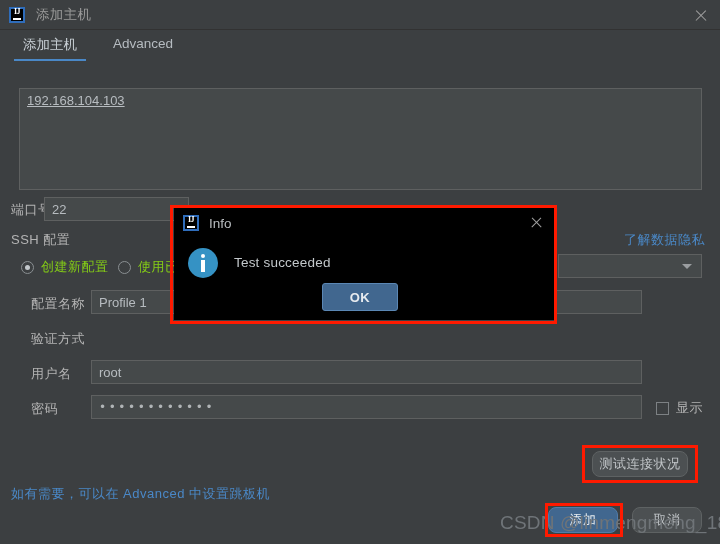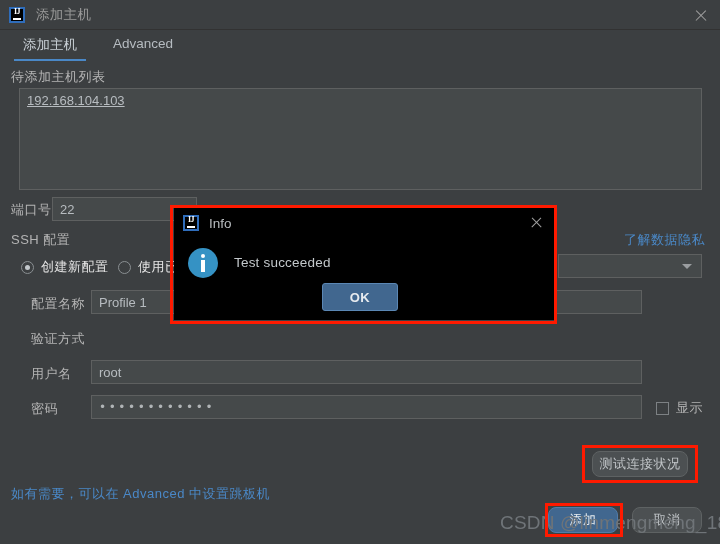--- a/index.html
+++ b/index.html
@@ -125,21 +125,21 @@
   .radio-row { position: absolute; display: flex; align-items: center; }
   .radio {
     width: 13px; height: 13px; border-radius: 50%;
     border: 1px solid #8a8f92; background: #3c3f41;
     position: relative; flex: none; cursor: pointer;
   }
   .radio.checked:after {
     content: ""; position: absolute; left: 3px; top: 3px;
     width: 5px; height: 5px; border-radius: 50%; background: #c3c8cc;
   }
-  .radio-label { font-size: 13px; color: #e5e5e5; margin-left: 7px; letter-spacing: 0.5px; }
+  .radio-label { font-size: 13px; color: #84cc16; margin-left: 7px; letter-spacing: 0.5px; }
 
   
   .checkbox-row { position: absolute; display: flex; align-items: center; }
   .checkbox {
     width: 13px; height: 13px;
     border: 1px solid #7d8184; background: #3c3f41;
     flex: none; cursor: pointer;
   }
   .checkbox-label { font-size: 13px; color: #b4b4b4; margin-left: 7px; letter-spacing: 0.5px; }
 
@@ -256,25 +256,24 @@
     <div class="ij-logo"></div>
     <div class="title-text">添加主机</div>
     <div class="win-close"></div>
   </div>
 
   <div class="tabs">
     <div class="tab tab-first active">添加主机</div>
     <div class="tab tab-second">Advanced</div>
   </div>
 
-  <div class="lbl lbl-cn" style="left:11px; top:68px;">待添加主机列表</div>
   <div class="field textarea" style="left:19px; top:88px; width:683px; height:102px;">192.168.104.103</div>
 
   <div class="lbl lbl-cn" style="left:11px; top:201px;">端口号</div>
-  <div class="field" style="left:52px; top:197px; width:145px; height:24px;">22</div>
+  <div class="field" style="left:44px; top:197px; width:145px; height:24px;">22</div>
 
   <div class="lbl lbl-cn" style="left:11px; top:231px;">SSH 配置</div>
   <div class="link" style="left:624px; top:231px;">了解数据隐私</div>
 
   <div class="radio-row" style="left:21px; top:258px;">
     <div class="radio checked"></div>
     <div class="radio-label">创建新配置</div>
   </div>
   <div class="radio-row" style="left:118px; top:258px;">
     <div class="radio"></div>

## WHAT YOU ARE ASKED TO DO
Show the lines of the entries that include the string "height", copying each in full.

## SOLUTION FOR THIS TASK
     width: 13px; height: 13px; border-radius: 50%;
     width: 5px; height: 5px; border-radius: 50%; background: #c3c8cc;
     width: 13px; height: 13px;
   <div class="field textarea" style="left:19px; top:88px; width:683px; height:102px;">192.168.104.103</div>
-  <div class="field" style="left:52px; top:197px; width:145px; height:24px;">22</div>
+  <div class="field" style="left:44px; top:197px; width:145px; height:24px;">22</div>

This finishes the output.